Responding to a question, Albert Einstein, the German-born physicist who won the 1921 Nobel Prize for Physics, predicted rather ominously: “I do not know with what weapons World War III will be fought, but World War IV will be fought with sticks and stones.”

Einstein, who regretted the marginal role he played in the creation of the atomic bomb, was implicit in his warning of a world going back to a pre-historic stone age– in case it is annihilated by nuclear weapons in a third world war.

With the treaty on the prohibition of nuclear weapons (TPNW) receiving its 50th ratification last week, and scheduled to go into force in 90 days, there is a lingering fear as to the effectiveness of these treaties, particularly when the world’s nine nuclear powers stand defiant or are openly violating these treaties.

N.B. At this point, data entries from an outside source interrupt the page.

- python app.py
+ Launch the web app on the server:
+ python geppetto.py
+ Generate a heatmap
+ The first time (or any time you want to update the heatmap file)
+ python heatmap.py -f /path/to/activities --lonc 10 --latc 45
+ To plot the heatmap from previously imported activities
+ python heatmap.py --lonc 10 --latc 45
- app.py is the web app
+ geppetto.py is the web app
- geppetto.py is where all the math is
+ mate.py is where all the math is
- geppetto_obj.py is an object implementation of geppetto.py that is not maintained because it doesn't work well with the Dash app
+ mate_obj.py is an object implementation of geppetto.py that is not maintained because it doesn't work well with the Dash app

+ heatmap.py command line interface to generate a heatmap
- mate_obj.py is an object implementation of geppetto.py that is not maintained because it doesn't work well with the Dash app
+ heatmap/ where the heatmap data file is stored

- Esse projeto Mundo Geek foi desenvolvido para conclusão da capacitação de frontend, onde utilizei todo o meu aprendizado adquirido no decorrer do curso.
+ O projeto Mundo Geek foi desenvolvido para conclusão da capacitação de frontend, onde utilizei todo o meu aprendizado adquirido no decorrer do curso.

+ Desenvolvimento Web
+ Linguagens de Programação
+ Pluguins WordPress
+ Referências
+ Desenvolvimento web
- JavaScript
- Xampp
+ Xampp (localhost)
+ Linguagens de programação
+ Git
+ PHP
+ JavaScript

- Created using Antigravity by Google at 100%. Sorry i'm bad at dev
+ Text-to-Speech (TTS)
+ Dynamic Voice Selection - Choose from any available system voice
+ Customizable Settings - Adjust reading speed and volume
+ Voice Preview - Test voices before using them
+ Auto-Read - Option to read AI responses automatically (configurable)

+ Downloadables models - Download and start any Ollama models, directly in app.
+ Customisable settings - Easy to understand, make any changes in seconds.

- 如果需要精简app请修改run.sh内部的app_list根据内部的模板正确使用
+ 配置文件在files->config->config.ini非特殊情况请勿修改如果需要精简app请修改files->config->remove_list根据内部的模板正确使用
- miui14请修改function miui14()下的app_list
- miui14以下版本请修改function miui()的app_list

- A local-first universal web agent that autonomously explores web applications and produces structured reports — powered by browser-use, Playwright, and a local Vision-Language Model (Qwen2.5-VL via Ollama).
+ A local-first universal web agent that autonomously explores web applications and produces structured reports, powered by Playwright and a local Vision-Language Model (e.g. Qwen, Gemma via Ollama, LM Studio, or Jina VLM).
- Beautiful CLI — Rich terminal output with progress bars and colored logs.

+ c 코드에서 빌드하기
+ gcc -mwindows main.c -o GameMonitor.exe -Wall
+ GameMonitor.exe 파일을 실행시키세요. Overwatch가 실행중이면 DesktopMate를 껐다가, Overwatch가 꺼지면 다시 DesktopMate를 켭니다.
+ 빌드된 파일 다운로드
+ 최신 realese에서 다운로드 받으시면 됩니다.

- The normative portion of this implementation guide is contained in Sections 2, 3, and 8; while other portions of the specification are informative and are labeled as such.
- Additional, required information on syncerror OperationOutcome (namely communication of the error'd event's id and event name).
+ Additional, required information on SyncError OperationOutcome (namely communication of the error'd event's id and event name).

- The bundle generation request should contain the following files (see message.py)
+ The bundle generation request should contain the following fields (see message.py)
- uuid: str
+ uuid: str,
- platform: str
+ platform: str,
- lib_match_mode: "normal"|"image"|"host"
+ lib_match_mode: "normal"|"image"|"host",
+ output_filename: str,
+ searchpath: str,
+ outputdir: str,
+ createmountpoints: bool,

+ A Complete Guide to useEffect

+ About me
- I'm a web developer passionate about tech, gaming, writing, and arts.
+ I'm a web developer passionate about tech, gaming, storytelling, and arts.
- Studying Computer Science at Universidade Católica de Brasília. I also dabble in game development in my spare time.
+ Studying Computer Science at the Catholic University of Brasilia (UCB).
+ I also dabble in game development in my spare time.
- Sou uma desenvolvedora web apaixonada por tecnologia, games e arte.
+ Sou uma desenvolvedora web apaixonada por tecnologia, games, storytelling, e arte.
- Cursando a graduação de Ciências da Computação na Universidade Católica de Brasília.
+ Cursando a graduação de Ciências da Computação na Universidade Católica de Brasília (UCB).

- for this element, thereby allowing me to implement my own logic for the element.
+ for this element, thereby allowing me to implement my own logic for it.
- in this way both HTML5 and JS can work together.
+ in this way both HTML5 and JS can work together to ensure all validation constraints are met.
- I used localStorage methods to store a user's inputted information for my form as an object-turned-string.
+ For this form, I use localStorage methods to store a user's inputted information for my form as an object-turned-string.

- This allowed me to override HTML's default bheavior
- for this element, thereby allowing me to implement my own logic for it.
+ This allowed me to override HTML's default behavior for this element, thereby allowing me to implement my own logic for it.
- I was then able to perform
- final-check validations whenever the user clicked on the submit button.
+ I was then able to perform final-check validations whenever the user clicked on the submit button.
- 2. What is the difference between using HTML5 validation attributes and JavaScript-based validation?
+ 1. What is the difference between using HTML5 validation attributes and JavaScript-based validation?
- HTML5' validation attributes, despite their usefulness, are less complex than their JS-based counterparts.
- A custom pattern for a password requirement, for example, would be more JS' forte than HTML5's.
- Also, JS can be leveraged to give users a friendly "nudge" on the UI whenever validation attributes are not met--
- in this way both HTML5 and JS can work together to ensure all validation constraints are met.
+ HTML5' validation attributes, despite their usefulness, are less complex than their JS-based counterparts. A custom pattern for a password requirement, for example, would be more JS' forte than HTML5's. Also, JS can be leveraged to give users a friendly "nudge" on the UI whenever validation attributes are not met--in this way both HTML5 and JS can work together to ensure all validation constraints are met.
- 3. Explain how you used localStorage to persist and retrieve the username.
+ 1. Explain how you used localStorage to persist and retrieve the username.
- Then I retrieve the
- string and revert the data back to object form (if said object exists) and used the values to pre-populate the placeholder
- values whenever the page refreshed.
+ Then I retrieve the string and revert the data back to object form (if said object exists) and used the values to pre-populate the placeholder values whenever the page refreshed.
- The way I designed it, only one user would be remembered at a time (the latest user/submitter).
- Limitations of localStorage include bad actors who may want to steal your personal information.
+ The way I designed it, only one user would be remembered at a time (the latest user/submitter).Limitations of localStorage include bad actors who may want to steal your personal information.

The slew of anti-nuclear treaties has, undoubtedly, acted as a deterrent against a nuclear war since the devastation caused by the US bombing of Hiroshima and Nagasaki which killed between 129,000 and 226,000 people back in 1945.

Paradoxically, there is also an often-quoted near-truism that “nuclear weapons have done more for world peace than any peace treaty”—as most nuclear powers have affirmed “no first use of nuclear weapons”.

Still, it did not prevent the emergence of four new nuclear powers since the 1970s—India, Pakistan, North Korea and Israel (which has officially refused to admit its nuclear status)—even as four countries de-nuclearized, including South Africa which disassembled its arsenal while Belarus, Kazakhstan and Ukraine repatriated their weapons to Russia.

And despite these treaties, the world’s major nuclear powers, particularly the US, UK, China, France and Russia, who are also veto-wielding permanent members of the UN Security Council, have continued to modernize their weapons.

According to the London Economist, the US alone has spent over $348 billion in a decade-long modernization programme followed by the UK, France, Russia and China.

“In short, there has been no attempt to reduce the role of nuclear weapons in the military and security doctrines of the five permanent members of the UN Security Council despite their commitments under the NPT”, said the Economist back in 2015.

There are also reports that some of the Middle Eastern countries, including Iran, Saudi Arabia and Egypt, are harbouring intentions of developing weapons perhaps in a distant future.

So, how far are we from the longstanding struggle for a nuclear-weapons-free world? Is this an achievable goal or a political fantasy?

According to an Associated Press (AP) story last week, the Trump administration has sent a letter to governments, that have either signed or ratified the treaty, telling them: “Although we recognize your sovereign right to ratify or accede to the TPNW, we believe that you have made a strategic error.”

This has been interpreted as an attempt by the US to exert pressure on signatories to withdraw from some of the anti-nuclear treaties

Asked whether it was possible for Member States to withdraw their ratifications from the TPNW, if they were under pressure to do so from other Member States, Brenden Varma, the Spokesperson for the President of the UN General Assembly referred journalists to the Secretariat and its legal affairs officers.

From the President’s side, he said, the TPNW represented a significant step, and in general, he supported the objective of a nuclear weapon-free world.

According to Stockholm International Peace Research Institute (SIPRI), the total inventory of nuclear weapons worldwide, as of 2019. stood at 13,865, of which 3,750 were deployed with operational forces. And, more than 90% of the world’s nuclear weapons were owned by Russia and the United States.

Dan Smith, Director at SIPRI said all nuclear weapon states are upgrading their arsenals.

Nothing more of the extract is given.